Brooklyn Supreme Court Justice Danny Chun indicated he will sentence defendants Eddie Martins, 39, and Richard Hall, 34, to five years probation after the one-time cops plead guilty to charges including third-degree bribe receiving and official misconduct on Thursday, according to District Attorney Eric Gonzalez.

Gonzalez — who advocated for a prison sentence of up to three years — objected to Chun’s anticipated slap-on-the-wrist, and lamented the fact that new legislation prohibiting police from having sex with people in their custody — which was crafted as a direct response the defendants’ lurid crime — cannot be applied retroactively to the case that inspired it.

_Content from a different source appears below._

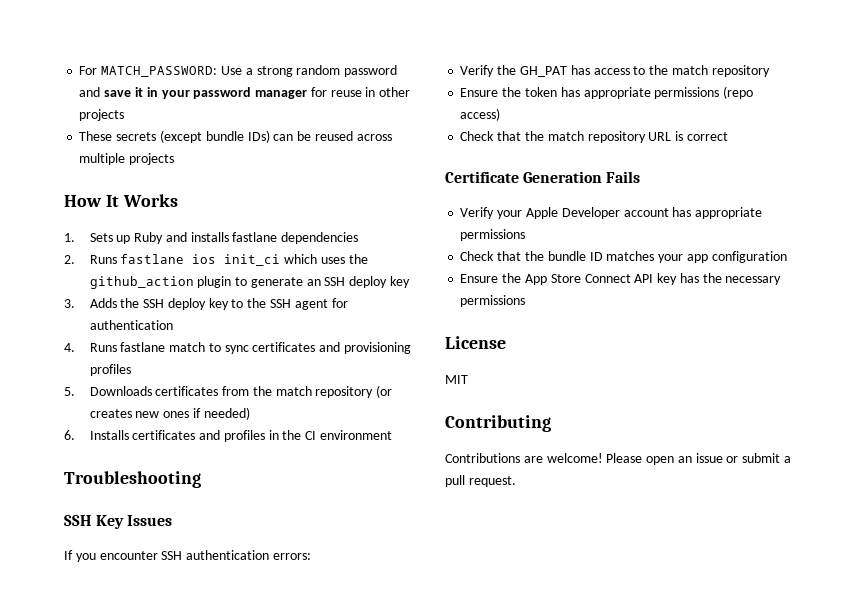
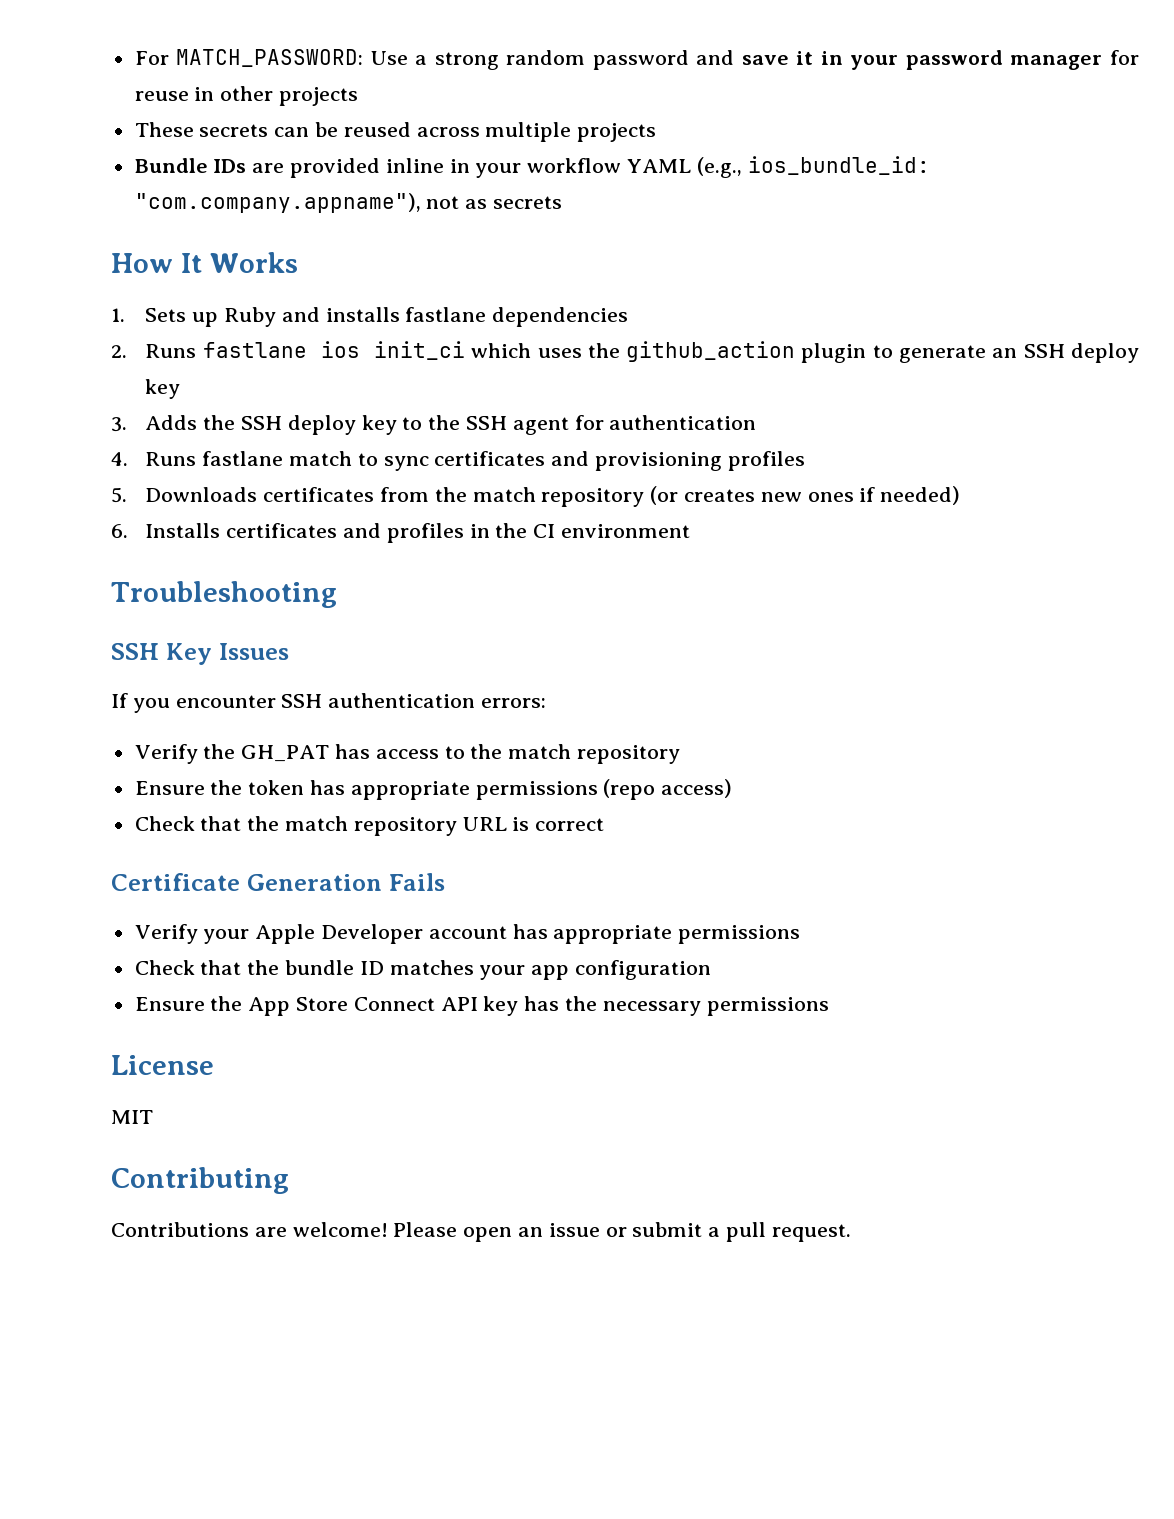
- These secrets (except bundle IDs) can be reused across multiple projects
+ These secrets can be reused across multiple projects
+ Bundle IDs are provided inline in your workflow YAML (e.g., ios_bundle_id: "com.company.appname"), not as secrets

“These defendants engaged in a shocking abuse of power which they finally acknowledged,” he said. “We could not apply the new law retroactively… yet we remained committed to holding these defendants accountable.”

Justice Chun declined to comment regarding the sentence.

Martins and Hall were members of the Police Department’s Brooklyn South Narcotics team when they cuffed the teenage victim in Gravesend in September 2017, claiming they spotted marijuana and two prescription pills in her car. The detectives then offered to release the woman in exchange for sexual favors, which they accepted in the back of their police van parked in Calvert Vaux Park, according to the DA’s office.

Investigators matched DNA recovered from the victim’s body to both Martins and Hall, and nearby video surveillance shows the woman exiting the police van about 40 minutes after her arrest, prosecutors claim.

Gonzalez initially charged the detectives with rape and kidnapping, but choose to drop those charges in March due to “unforeseen and serious credibility issues” with the woman’s testimony, which reportedly contained a “series of false, misleading, and inconsistent statements about the facts of the case,” said Oren Yaniv, a spokesman for the district attorney’s office.

Following the dismissal of the more serious charges, Martins and Hall plead guilty to all remaining charges in the indictment, allowing them to accept a plea deal offered by the court — without prosecutor’s consent, according to Gonzalez.